Entries shown =>
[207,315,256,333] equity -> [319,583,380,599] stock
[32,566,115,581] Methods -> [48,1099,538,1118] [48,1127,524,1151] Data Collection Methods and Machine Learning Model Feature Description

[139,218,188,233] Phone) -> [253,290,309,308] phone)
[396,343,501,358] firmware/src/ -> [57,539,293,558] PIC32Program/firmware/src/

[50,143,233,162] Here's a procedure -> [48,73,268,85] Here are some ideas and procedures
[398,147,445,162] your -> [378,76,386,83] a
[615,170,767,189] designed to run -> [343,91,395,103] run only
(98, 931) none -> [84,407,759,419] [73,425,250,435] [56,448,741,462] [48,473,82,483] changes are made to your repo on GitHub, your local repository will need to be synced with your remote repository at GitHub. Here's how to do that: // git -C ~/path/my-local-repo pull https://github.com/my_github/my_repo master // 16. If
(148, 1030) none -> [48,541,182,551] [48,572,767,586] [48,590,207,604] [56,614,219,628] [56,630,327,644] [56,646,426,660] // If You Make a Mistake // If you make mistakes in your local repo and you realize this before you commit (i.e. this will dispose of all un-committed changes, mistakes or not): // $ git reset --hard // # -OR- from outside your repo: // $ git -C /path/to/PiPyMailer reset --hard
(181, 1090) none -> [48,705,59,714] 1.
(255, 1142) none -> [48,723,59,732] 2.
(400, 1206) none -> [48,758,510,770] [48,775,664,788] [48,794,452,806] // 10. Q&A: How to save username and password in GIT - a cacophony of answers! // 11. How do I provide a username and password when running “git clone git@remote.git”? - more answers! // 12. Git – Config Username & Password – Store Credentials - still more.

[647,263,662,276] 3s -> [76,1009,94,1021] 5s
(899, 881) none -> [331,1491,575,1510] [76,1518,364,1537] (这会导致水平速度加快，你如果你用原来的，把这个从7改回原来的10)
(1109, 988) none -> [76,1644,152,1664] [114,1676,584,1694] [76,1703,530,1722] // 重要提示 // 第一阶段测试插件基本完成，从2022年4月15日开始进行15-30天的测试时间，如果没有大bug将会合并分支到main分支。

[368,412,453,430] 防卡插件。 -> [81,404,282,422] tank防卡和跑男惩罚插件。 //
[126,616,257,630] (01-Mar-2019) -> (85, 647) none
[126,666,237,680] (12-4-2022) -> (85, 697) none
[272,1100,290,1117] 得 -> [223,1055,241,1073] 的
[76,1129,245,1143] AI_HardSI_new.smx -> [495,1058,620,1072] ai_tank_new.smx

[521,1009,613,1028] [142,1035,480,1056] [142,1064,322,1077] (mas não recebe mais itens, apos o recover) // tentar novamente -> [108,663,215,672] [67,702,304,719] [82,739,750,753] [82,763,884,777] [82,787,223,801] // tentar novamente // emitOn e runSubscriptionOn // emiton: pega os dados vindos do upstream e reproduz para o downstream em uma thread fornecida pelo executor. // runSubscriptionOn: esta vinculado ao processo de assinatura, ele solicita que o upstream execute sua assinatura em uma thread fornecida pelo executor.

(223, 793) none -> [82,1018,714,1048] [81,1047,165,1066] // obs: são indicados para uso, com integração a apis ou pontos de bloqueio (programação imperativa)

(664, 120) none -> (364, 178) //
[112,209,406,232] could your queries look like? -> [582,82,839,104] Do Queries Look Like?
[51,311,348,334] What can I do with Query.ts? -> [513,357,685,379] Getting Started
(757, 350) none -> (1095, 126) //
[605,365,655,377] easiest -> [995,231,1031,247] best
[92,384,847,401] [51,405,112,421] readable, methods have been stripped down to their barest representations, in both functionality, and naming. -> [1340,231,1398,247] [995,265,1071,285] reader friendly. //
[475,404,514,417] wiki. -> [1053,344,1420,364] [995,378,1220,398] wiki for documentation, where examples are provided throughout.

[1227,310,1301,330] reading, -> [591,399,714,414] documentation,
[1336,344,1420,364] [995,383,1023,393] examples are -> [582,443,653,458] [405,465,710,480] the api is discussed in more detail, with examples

Work required =>
In the entries above, find the line with "(757, 350) none -> (1095, 126) //" and the line with "[475,404,514,417] wiki. ->", then set down exactly those two and every line between them, nothing else.

Expected output =>
(757, 350) none -> (1095, 126) //
[605,365,655,377] easiest -> [995,231,1031,247] best
[92,384,847,401] [51,405,112,421] readable, methods have been stripped down to their barest representations, in both functionality, and naming. -> [1340,231,1398,247] [995,265,1071,285] reader friendly. //
[475,404,514,417] wiki. -> [1053,344,1420,364] [995,378,1220,398] wiki for documentation, where examples are provided throughout.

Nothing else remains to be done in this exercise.